(Records contained in a dataset)
——
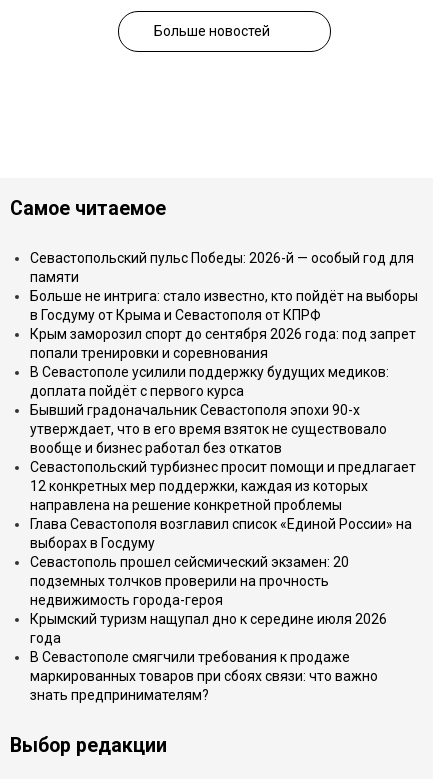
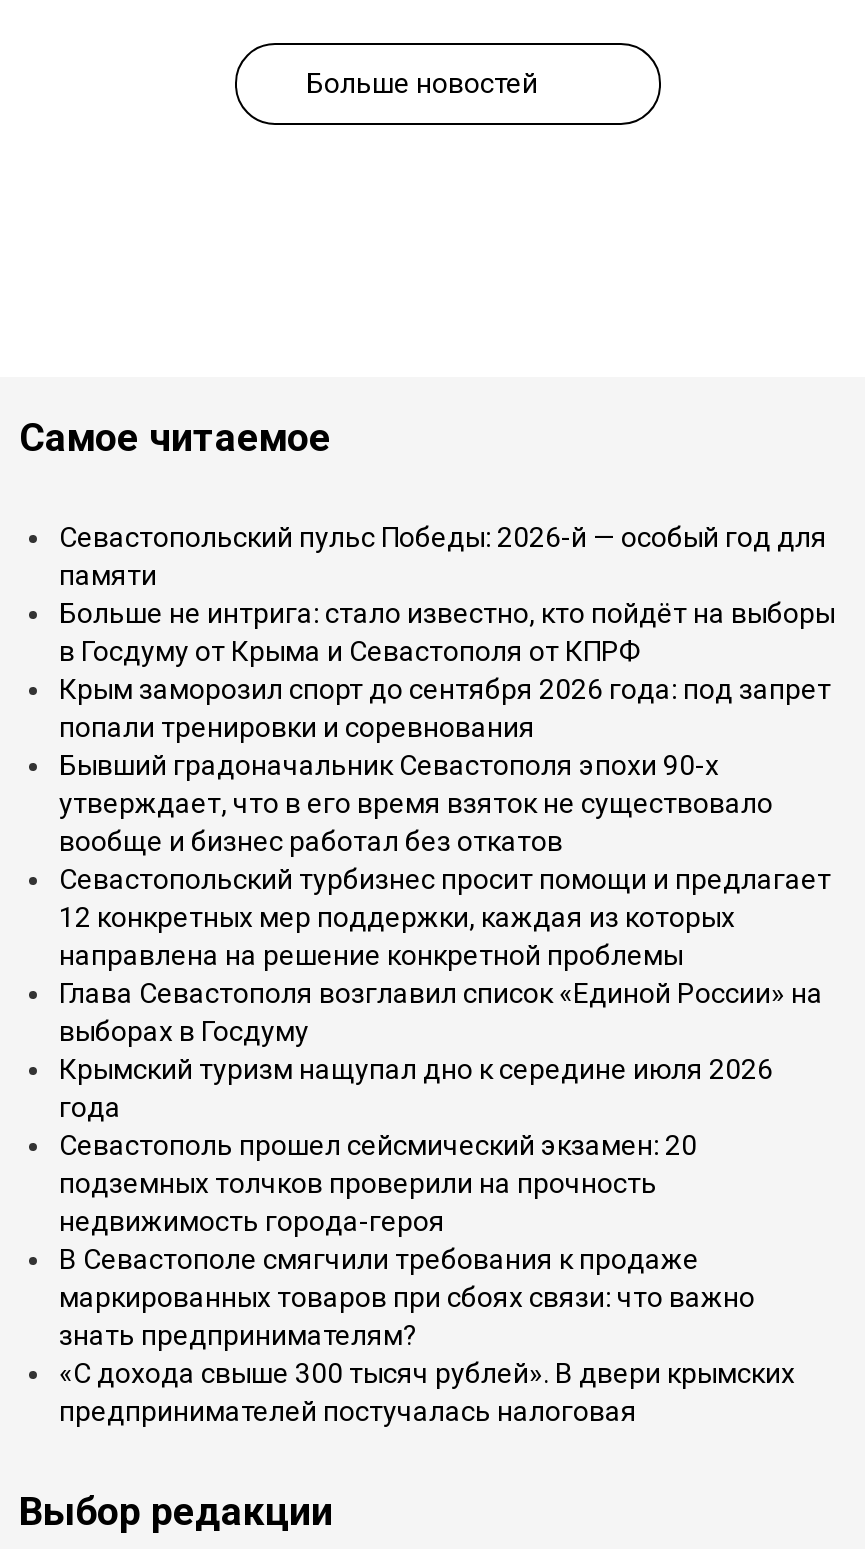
- В Севастополе усилили поддержку будущих медиков:
- доплата пойдёт с первого курса

moved up: Бывший градоначальник Севастополя эпохи 90-х | утверждает, что в его время взяток не существовало | вообще и бизнес работал без откатов | Севастопольский турбизнес просит помощи и предлагает | 12 конкретных мер поддержки, каждая из которых | направлена на решение конкретной проблемы | Глава Севастополя возглавил список «Единой России» на | выборах в Госдуму

moved up: Крымский туризм нащупал дно к середине июля 2026 | года

moved up: В Севастополе смягчили требования к продаже | маркированных товаров при сбоях связи: что важно | знать предпринимателям?

+ «С дохода свыше 300 тысяч рублей». В двери крымских
+ предпринимателей постучалась налоговая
——
Task to complete:
Scan the data, and report each line that uses the word "moved".

Written solution:
moved up: Бывший градоначальник Севастополя эпохи 90-х | утверждает, что в его время взяток не существовало | вообще и бизнес работал без откатов | Севастопольский турбизнес просит помощи и предлагает | 12 конкретных мер поддержки, каждая из которых | направлена на решение конкретной проблемы | Глава Севастополя возглавил список «Единой России» на | выборах в Госдуму
moved up: Крымский туризм нащупал дно к середине июля 2026 | года
moved up: В Севастополе смягчили требования к продаже | маркированных товаров при сбоях связи: что важно | знать предпринимателям?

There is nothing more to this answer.